«Je n'ai jamais le temps de dégorger le vingtième de ce que j'accumule, et plus tard, ce sera trop tard.» Pour répondre à cette urgence, Alexandre Vialatte (1901-1971) a créé un genre littéraire qu'il a poussé à la perfection : la chronique.
Depuis sa vingt et unième année et jusqu'à sa mort, il en a composé par centaines, pour La Revue rhénane, Le Crapouillot, L'Intransigeant, Le Moniteur, L'Epoque, La Nouvelle Revue française, La Revue hebdomadaire, Marie-Claire, Le Journal de l'Est, Le Petit Dauphinois et, pendant les dix-huit dernières années de sa vie, pour le grand quotidien auvergnat La Montagne. Ce quotidien lui offre toutes les semaines une demi-colonne ou une colonne entière et lui laisse une totale liberté de parler de ce qu'il veut, à l'exception de la politique.
Ainsi, tous les dimanches soir, Vialatte porte sa copie à la gare de Lyon, la dépose au wagon postal du train de vingt-trois heures quinze. En dix-huit ans, ce n'est que deux ou trois fois qu'il a manqué son rendez-vous. Et de quoi parle-t-il semaine après semaine ? De tout, de rien. Tantôt il aborde un roman, tantôt une pièce de théâtre ou un recueil de poèmes, parfois il parle d'une rencontre, évoque un film, se gausse d'une vérité première, approfondit un lieu commun, commente un proverbe. La chronique est l'œuvre d'un promeneur, d'un flâneur, d'un curieux d'un philosophe. «Nous sommes allés cherchant des hommes, comme Diogène, pour leur demander des maximes ou des fenêtres sur l'horizon.» C'est un genre essentiellement poétique, qui peut attraper n'importe quel sujet au vol.
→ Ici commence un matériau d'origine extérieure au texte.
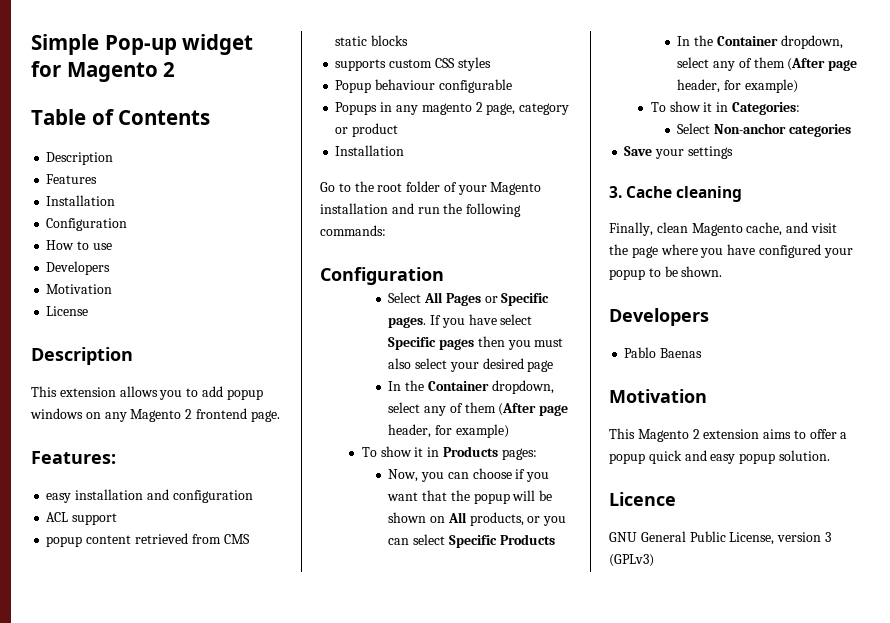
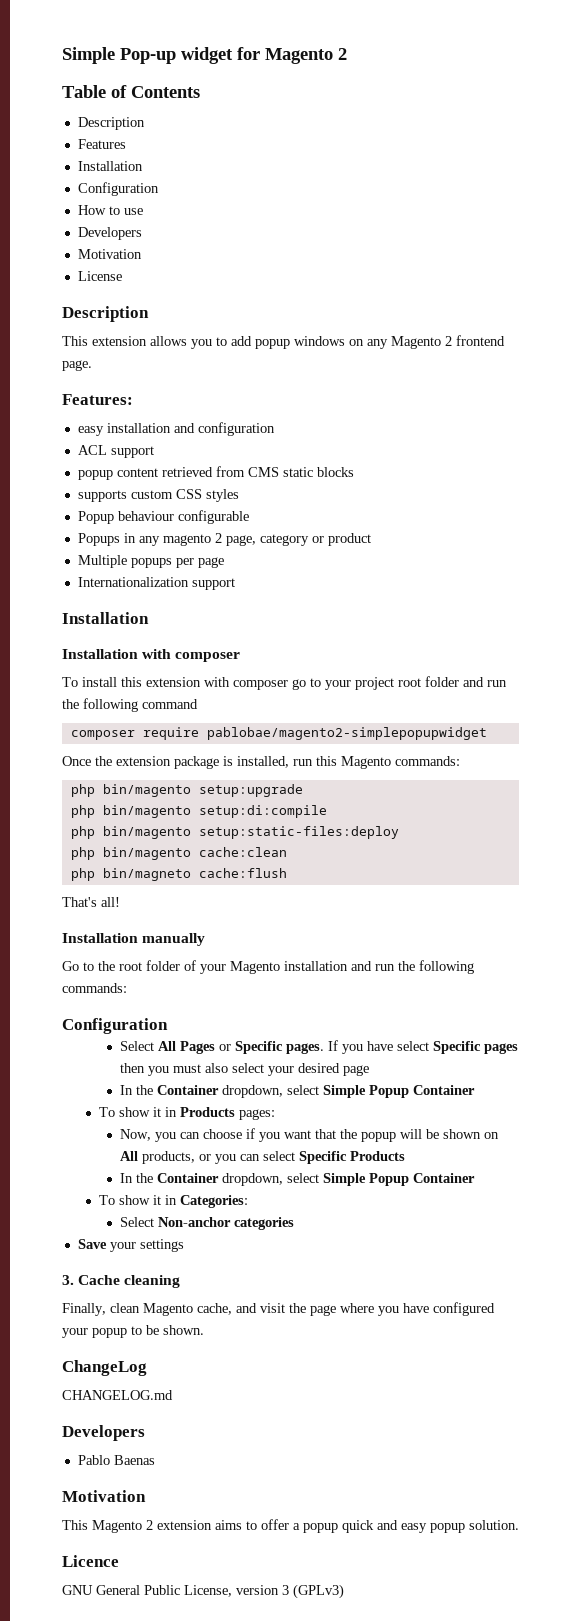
[335,145,405,156] Installation -> [77,555,224,568] [77,577,235,590] [62,612,149,624] [62,649,241,662] [62,676,507,690] [62,698,198,712] [70,727,487,740] [62,756,460,769] [70,784,303,797] [70,805,327,818] [70,826,399,839] [70,847,287,860] [70,868,287,881] [62,897,120,907] [62,933,206,946] Multiple popups per page // Internationalization support // Installation // Installation with composer // To install this extension with composer go to your project root folder and run the following command // composer require pablobae/magento2-simplepopupwidget // Once the extension package is installed, run this Magento commands: // php bin/magento setup:upgrade // php bin/magento setup:di:compile // php bin/magento setup:static-files:deploy // php bin/magento cache:clean // php bin/magneto cache:flush // That's all! // Installation manually
[424,402,569,416] [388,424,509,438] any of them (After page header, for example) -> [323,1085,476,1098] Simple Popup Container
[713,57,858,71] [677,79,798,93] any of them (After page header, for example) -> [323,1173,476,1186] Simple Popup Container
(723, 271) none -> [62,1360,147,1376] [62,1390,173,1400] // ChangeLog // CHANGELOG.md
Même le plus éphémère se trouvera, par la grâce du style, chargé de sens. «Une chronique, il faudrait la faire pousser comme une herbe dans les fentes d'un mur, dans les pierres de l'emploi du temps.» Pierre Vialatte, à sa manière, nous restitue le temps perdu. Il appartient à la famille des Saint-Simon et des Proust.